Sofia Jernberg: Debüt Wiener Konzerthaus

Am 29. Januar 2026 debütiert die Stimmkünstlerin Sofia Jernberg mit der Uraufführung ihrer eigenen Komposition Psalm against the sea mit dem Mivos Quartett am Wiener Konzerthaus in der Reihe Nouvelles Aventures. Das Quartett spielt darüber hinaus Ingrid Laubrock Ashes, Sivan Eldar Solicitations, Rebecca Saunders Unbreathed, Annesley Black Folds Dependent und Flora Marlene Geißelbrecht Light of Third. Zuletzt war Sofia Jernberg in Wien u. a. im Musikverein im Rahmen von Wien Modern sowie bei den Wiener Festwochen zu Gast.

(veröffentlicht am 20. Januar 2026)


Anu Komsi mit Finnish Radio Symphony

Am 23. Januar 2026 konzertiert die Sopranistin Anu Komsi mit dem Finnish Radio Symphony Orchestra unter der Leitung von Nicholas Collon am Helsinki Music Centre. Anlässlich des 100. Jahrestags des YLE (Yleisradio) – der öffentlich-rechtlichen Rundfunkanstalt Finnlands - singt sie Väinö Raitio Puistokuja für Sopran und Orchester. Als weitere Werke des Programms erklingen Albert Roussels Suite F-Dur, Béla Bartóks Klavierkonzert Nr. 1 mit dem Solisten Francesco Piemontesi und Leoš Janáčeks Sinfonietta.
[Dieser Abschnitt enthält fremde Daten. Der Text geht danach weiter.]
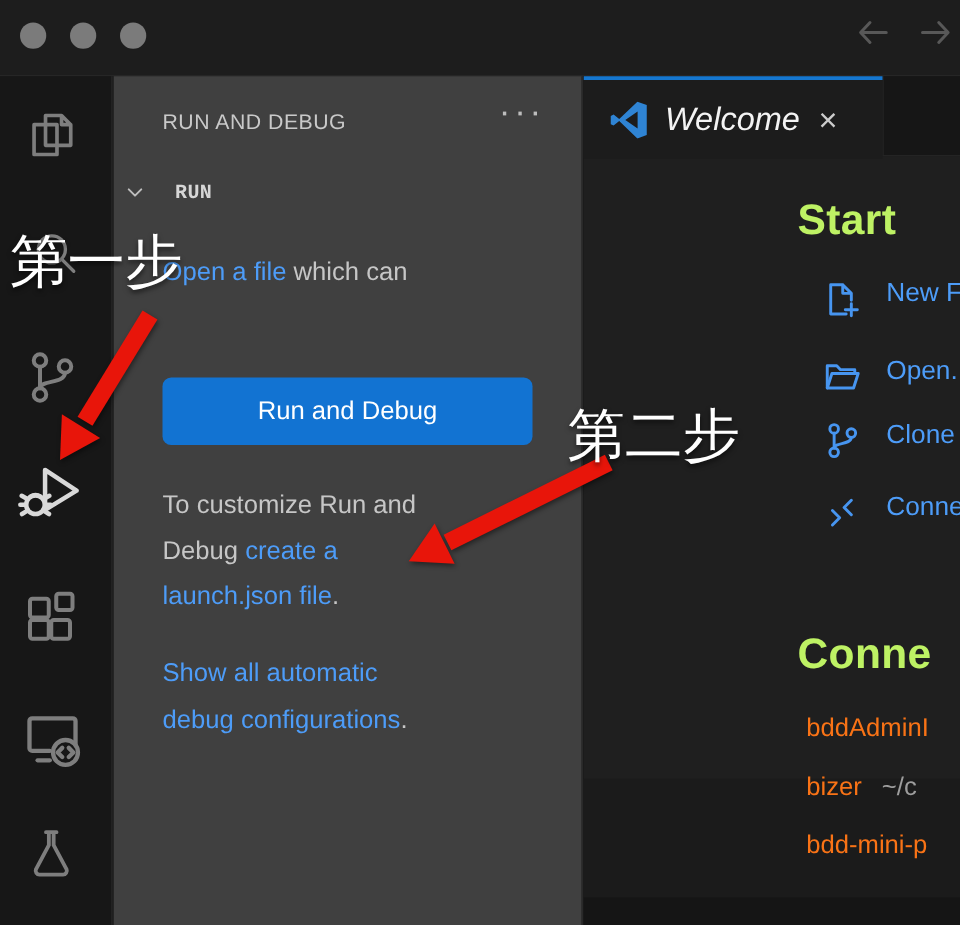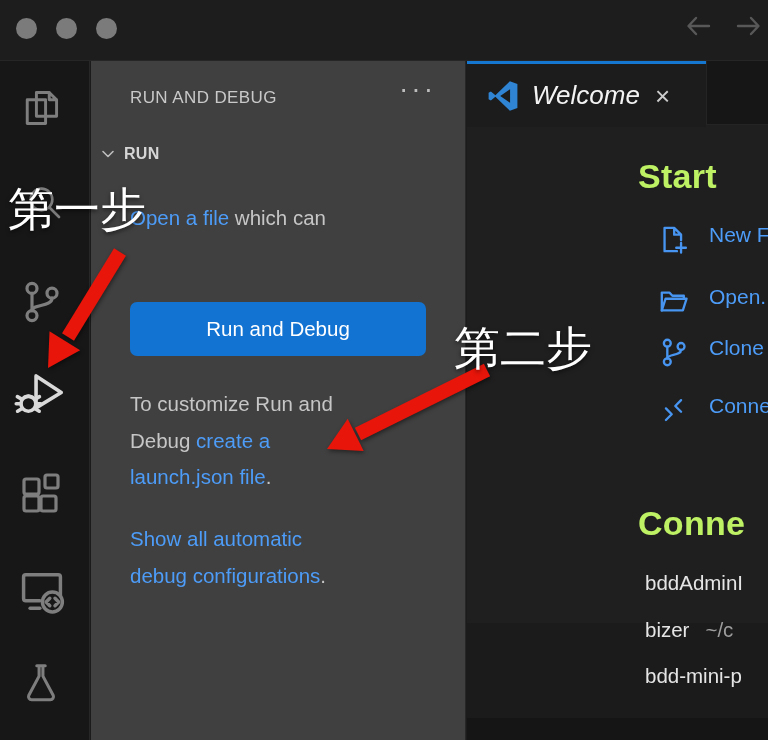--- a/index.html
+++ b/index.html
@@ -20,21 +20,21 @@
   .abar-icon svg{display:block;fill:none;stroke:#7e7e7e;stroke-width:1.6;
                  stroke-linecap:round;stroke-linejoin:round;}
   .abar-icon.active svg{stroke:#d9d9d9;}
 
   
   .sidebar{position:absolute;left:91px;top:61px;width:375px;height:679px;background:#404040;
            border-right:1px solid #272727;box-sizing:border-box;}
   .sb-title{position:absolute;left:39px;top:27px;font-size:17px;color:#c9c9c9;letter-spacing:.4px;}
   .sb-ellipsis{position:absolute;left:308px;top:14px;font-size:28px;color:#bdbdbd;
                letter-spacing:3px;cursor:pointer;line-height:28px;}
-  .sb-run-row{position:absolute;left:9px;top:84px;display:flex;align-items:center;gap:8px;cursor:pointer;}
+  .sb-run-row{position:absolute;left:9px;top:84px;display:flex;align-items:center;gap:24px;cursor:pointer;font-family:Liberation Mono, monospace;}
   .sb-run-row svg{width:16px;height:16px;fill:none;stroke:#bdbdbd;stroke-width:1.6;
                   stroke-linecap:round;stroke-linejoin:round;}
   .sb-run-label{font-size:16px;font-weight:bold;color:#d6d6d6;letter-spacing:.3px;}
   .sb-para{position:absolute;left:39px;width:310px;font-size:20.5px;line-height:36.5px;color:#c6c6c6;}
   .link{color:#4d9cf8;cursor:pointer;}
   .run-btn{position:absolute;left:39px;top:241px;width:296px;height:54px;background:#1273d2;
            border:none;border-radius:7px;color:#fff;font-size:20.5px;font-weight:500;
            font-family:inherit;cursor:pointer;}
 
   
@@ -47,21 +47,21 @@
   .tabbar-empty{position:absolute;left:239px;top:0;width:62px;height:64px;background:#161616;
                 border-left:1px solid #242424;border-bottom:1px solid #242424;box-sizing:border-box;}
   .ed-heading{position:absolute;left:171px;font-size:34px;font-weight:700;color:#bef264;
               letter-spacing:.3px;white-space:nowrap;}
   .start-item{position:absolute;left:190px;height:44px;display:flex;align-items:flex-start;gap:19px;
               cursor:pointer;white-space:nowrap;}
   .start-item svg{width:33px;height:33px;flex:none;fill:none;stroke:#4795f0;stroke-width:1.7;
                   stroke-linecap:round;stroke-linejoin:round;}
   .start-item .lbl{font-size:21px;color:#4d9cf8;}
   .recent-item{position:absolute;left:178px;height:30px;font-size:20.5px;white-space:nowrap;cursor:pointer;}
-  .recent-item .nm{color:#e5e5e5;}
+  .recent-item .nm{color:#f97316;}
   .recent-item .pth{color:#9d9d9d;margin-left:16px;}
   .ed-bottom{position:absolute;left:0;top:657px;width:301px;height:22px;background:#151515;z-index:5;}
 
   
   .step-label{position:absolute;z-index:60;color:#ffffff;font-size:46px;line-height:46px;
               text-shadow:0 2px 4px rgba(0,0,0,.55);white-space:nowrap;}
   #arrow-overlay{position:absolute;left:0;top:0;width:768px;height:740px;z-index:55;
                  pointer-events:none;filter:drop-shadow(1px 2px 2px rgba(0,0,0,.45));}
 </style>
 </head>

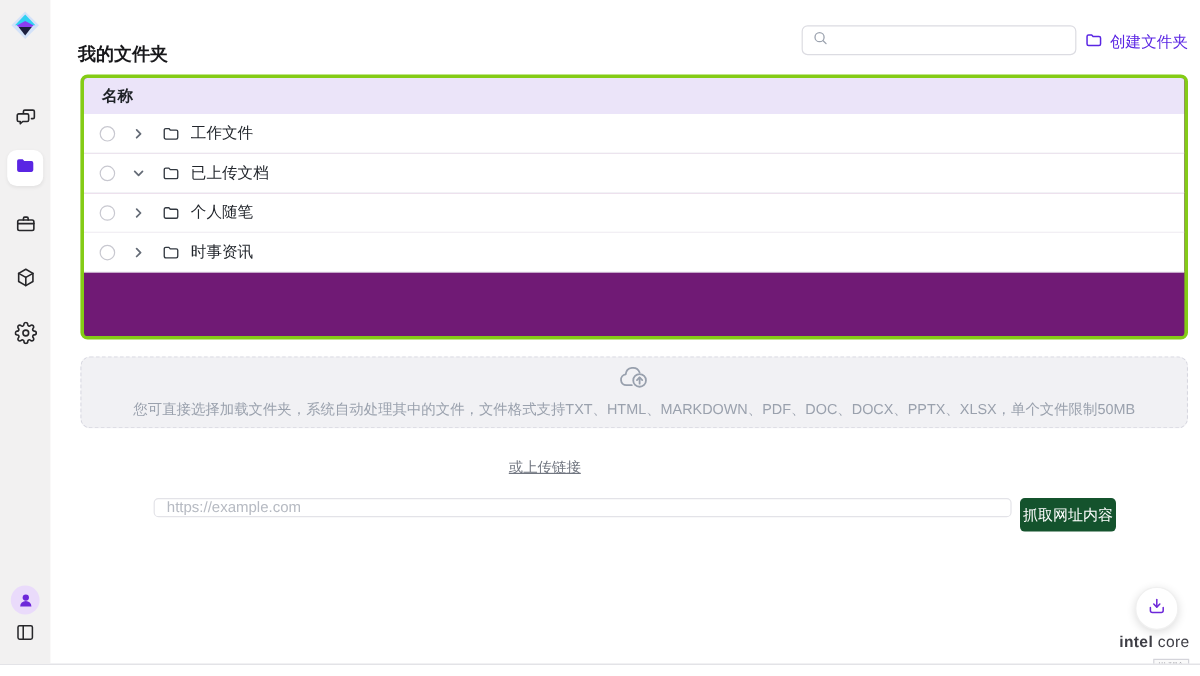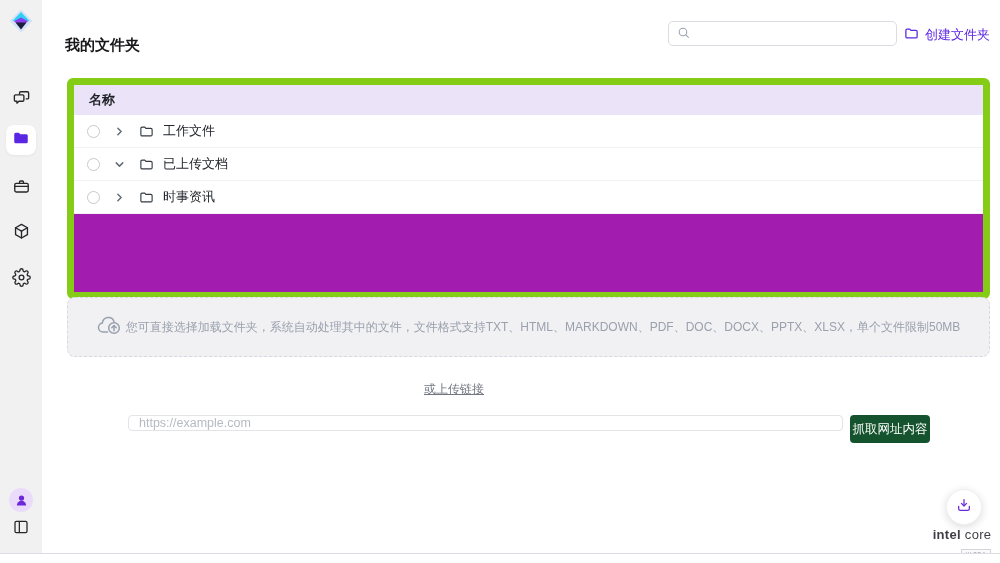--- a/index.html
+++ b/index.html
@@ -20,30 +20,30 @@
   .active-box { width:30px; height:30px; background:#ffffff; border-radius:8px; display:flex; align-items:center; justify-content:center; box-shadow:0 1px 3px rgba(0,0,0,.06); }
   .avatar-circle { width:24px; height:24px; border-radius:50%; background:#eadbfb; display:flex; align-items:center; justify-content:center; }
 
   
   .page-title { position:absolute; left:65px; top:36px; font-size:15px; font-weight:bold; color:#18181b; }
   .search-box { position:absolute; left:668px; top:21px; width:229px; height:25px; border:1px solid #dcdce2; border-radius:5px; background:#fff; display:flex; align-items:center; padding-left:8px; gap:6px; }
   .search-box input { border:none; outline:none; flex:1; font-size:12px; color:#333; background:transparent; height:100%; }
   .create-btn { position:absolute; right:10px; top:26px; display:flex; align-items:center; gap:6px; color:#5a25e3; font-size:13px; font-weight:normal; cursor:pointer; background:none; border:none; }
 
   
-  .table-card { position:absolute; left:67px; top:62px; width:923px; height:221px; background:#a21caf; border:7px solid #84cc16; border-radius:6px; overflow:hidden;margin-top:16px; }
+  .table-card { position:absolute; left:67px; top:62px; width:923px; height:221px; background:#701a75; border:3px solid #84cc16; border-radius:6px; overflow:hidden; }
   .table-head { height:30px; background:#ebe4f9; font-size:13px; font-weight:bold; color:#1f2328; line-height:30px; padding-left:15px; }
   .t-row { height:33px; display:flex; align-items:center; padding-left:13px; border-bottom:1px solid #f2f2f6; cursor:pointer; background:#fff; }
   .row-check { width:13px; height:13px; border:1.3px solid #c8c8d0; border-radius:50%; background:#fff; margin-right:13px; flex:0 0 auto; cursor:pointer; }
   .row-chev { margin-right:13px; display:flex; cursor:pointer; }
   .row-folder { margin-right:9px; display:flex; }
   .row-name { font-size:13px; color:#22262c; }
 
   
-  .upload-zone { position:absolute; left:67px; top:297px; width:923px; height:60px; background:#f1f1f4; border:1px dashed #d7d7e0; border-radius:8px; display:flex; flex-direction:row; align-items:center; justify-content:center; gap:3px; cursor:pointer; }
+  .upload-zone { position:absolute; left:67px; top:297px; width:923px; height:60px; background:#f1f1f4; border:1px dashed #d7d7e0; border-radius:8px; display:flex; flex-direction:column; align-items:center; justify-content:center; gap:3px; cursor:pointer; }
   .upload-hint { font-size:12px; color:#9aa1ad; }
 
   .or-link { position:absolute; left:0; top:381px; width:908px; text-align:center; font-size:12px; color:#717680;text-decoration:underline; }
 
   
   .url-input { position:absolute; left:128px; top:415px; width:715px; height:16px; border:1px solid #e3e3e8; border-radius:4px; padding:0 10px; font-size:12.5px; color:#333; outline:none; font-family:"Liberation Sans", sans-serif; }
   .url-input::placeholder { color:#b6bac2; }
   .fetch-btn { position:absolute; left:850px; top:415px; width:80px; height:28px; background:#14532d; color:#ffffff; font-size:12.5px; border:none; border-radius:4px; cursor:pointer; font-family:"Liberation Sans", sans-serif; }
 
   
@@ -182,20 +182,34 @@
         </svg>
     </span>
     <span class="row-folder">
       <svg width="15" height="15" viewBox="0 0 24 24" fill="none" stroke="#333941" stroke-width="1.8" stroke-linejoin="round">
           <path d="M3 7a2 2 0 0 1 2-2h4.2L11 7h8a2 2 0 0 1 2 2v8a2 2 0 0 1-2 2H5a2 2 0 0 1-2-2z"></path>
         </svg>
     </span>
     <span class="row-name">已上传文档</span>
   </div>
 
+  <div class="t-row">
+    <span class="row-check"></span>
+    <span class="row-chev">
+      <svg width="13" height="13" viewBox="0 0 16 16" fill="none" stroke="#646b76" stroke-width="1.8" stroke-linecap="round" stroke-linejoin="round">
+          <path d="M6 4l4 4-4 4"></path>
+        </svg>
+    </span>
+    <span class="row-folder">
+      <svg width="15" height="15" viewBox="0 0 24 24" fill="none" stroke="#333941" stroke-width="1.8" stroke-linejoin="round">
+          <path d="M3 7a2 2 0 0 1 2-2h4.2L11 7h8a2 2 0 0 1 2 2v8a2 2 0 0 1-2 2H5a2 2 0 0 1-2-2z"></path>
+        </svg>
+    </span>
+    <span class="row-name">个人随笔</span>
+  </div>
 
   <div class="t-row">
     <span class="row-check"></span>
     <span class="row-chev">
       <svg width="13" height="13" viewBox="0 0 16 16" fill="none" stroke="#646b76" stroke-width="1.8" stroke-linecap="round" stroke-linejoin="round">
           <path d="M6 4l4 4-4 4"></path>
         </svg>
     </span>
     <span class="row-folder">
       <svg width="15" height="15" viewBox="0 0 24 24" fill="none" stroke="#333941" stroke-width="1.8" stroke-linejoin="round">

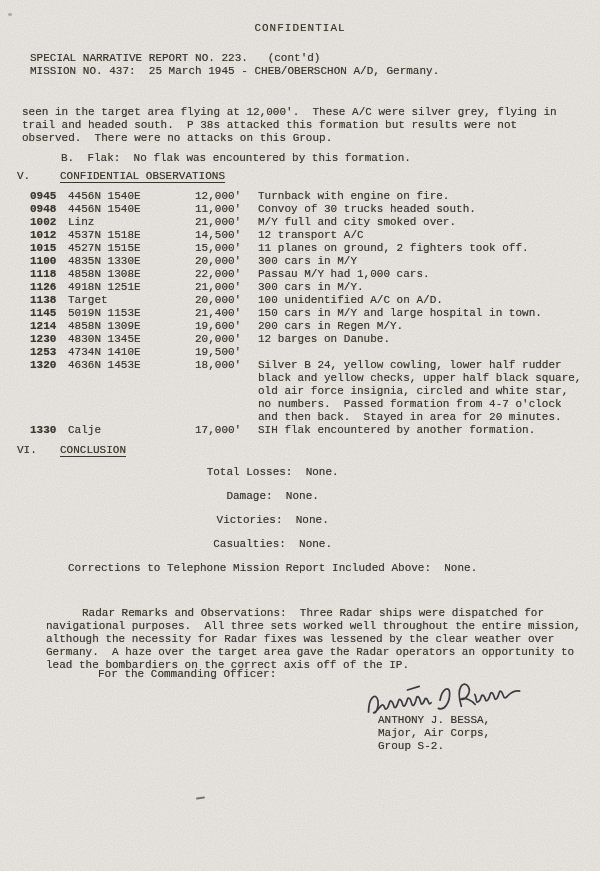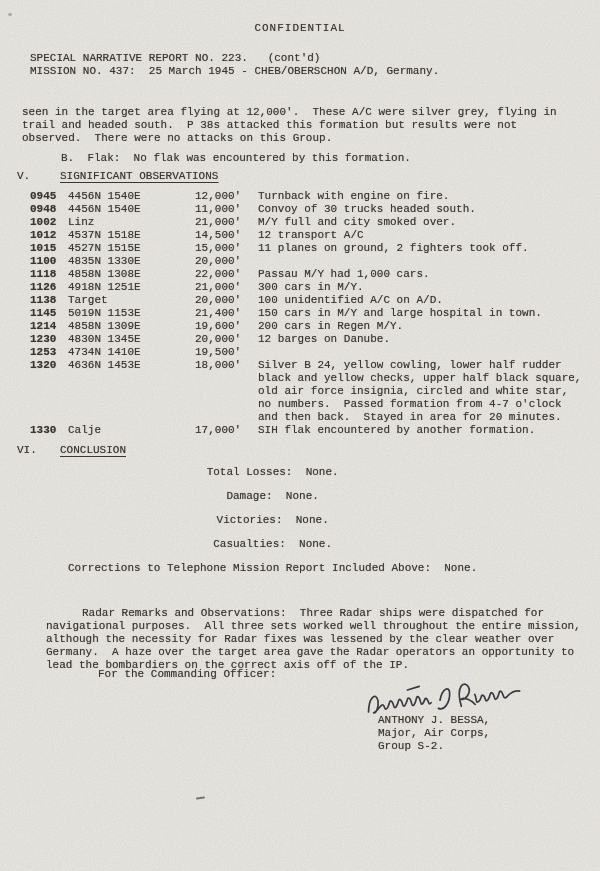--- a/index.html
+++ b/index.html
@@ -67,21 +67,21 @@
   <div id="title-block">
     <div class="txt">SPECIAL NARRATIVE REPORT NO. 223.   (cont'd)</div>
     <div class="txt">MISSION NO. 437:  25 March 1945 - CHEB/OBERSCHON A/D, Germany.</div>
   </div>
 
   <p id="intro" class="txt">seen in the target area flying at 12,000'.  These A/C were silver grey, flying in trail and headed south.  P 38s attacked this formation but results were not observed.  There were no attacks on this Group.</p>
 
   <p id="flak" class="txt">B.  Flak:  No flak was encountered by this formation.</p>
 
   <div id="sec-v" class="sec-head">
-    <span class="sec-num txt">V.</span><span class="sec-title txt">SIGNIFICANT OBSERVATIONS</span>
+    <span class="sec-num txt">V.</span><span class="sec-title txt">CONFIDENTIAL OBSERVATIONS</span>
   </div>
 
   <div id="obs">
     <div class="obs-row">
       <span class="c-time txt">0945</span>
         <span class="c-loc txt">4456N 1540E</span>
         <span class="c-alt txt">12,000'</span>
         <span class="c-desc txt">Turnback with engine on fire.</span>
     </div>
     <div class="obs-row">
@@ -105,20 +105,21 @@
     <div class="obs-row">
       <span class="c-time txt">1015</span>
         <span class="c-loc txt">4527N 1515E</span>
         <span class="c-alt txt">15,000'</span>
         <span class="c-desc txt">11 planes on ground, 2 fighters took off.</span>
     </div>
     <div class="obs-row">
       <span class="c-time txt">1100</span>
         <span class="c-loc txt">4835N 1330E</span>
         <span class="c-alt txt">20,000'</span>
+        <span class="c-desc txt">300 cars in M/Y</span>
     </div>
     <div class="obs-row">
       <span class="c-time txt">1118</span>
         <span class="c-loc txt">4858N 1308E</span>
         <span class="c-alt txt">22,000'</span>
         <span class="c-desc txt">Passau M/Y had 1,000 cars.</span>
     </div>
     <div class="obs-row">
       <span class="c-time txt">1126</span>
         <span class="c-loc txt">4918N 1251E</span>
(veröffentlicht am 12. Januar 2026)


Eva Resch: Debüt bei Ultraschall Berlin

Am 15. Januar 2026 gibt die Sopranistin Eva Resch ihr Debüt beim Ultraschall Festival Berlin. Im Duo mit dem Cellisten Martin Smith interpretiert sie das neue und spannende Programm SMESCH - Lieder des Scheiterns im Heimathafen Neukölln. Werke des Abends sind Brigitta Muntendorfs hin und weg, Georg Katzers Ophelia, Per Nørgårs Plutonian Ode, Kaija Saariahos Changing light für Sopran und Violoncello sowie die Uraufführung von Farzia Fallahs of asphyxia für Stimme und Cello (2025). Der Videokünstler Leon Daniel vervollständigt den Abend mit seinen Videoinstallation. Im Zentrum von SMESCH steht die Ambivalenz des Menschseins: Krone der Schöpfung oder doch eher ihr Albtraum? Aus der zerstörerischen Kraft, die vom Menschen ausgeht, erwächst auch die Verantwortung, Leben zu schützen. Doch was, wenn wir an unserer eigenen Moral scheitern?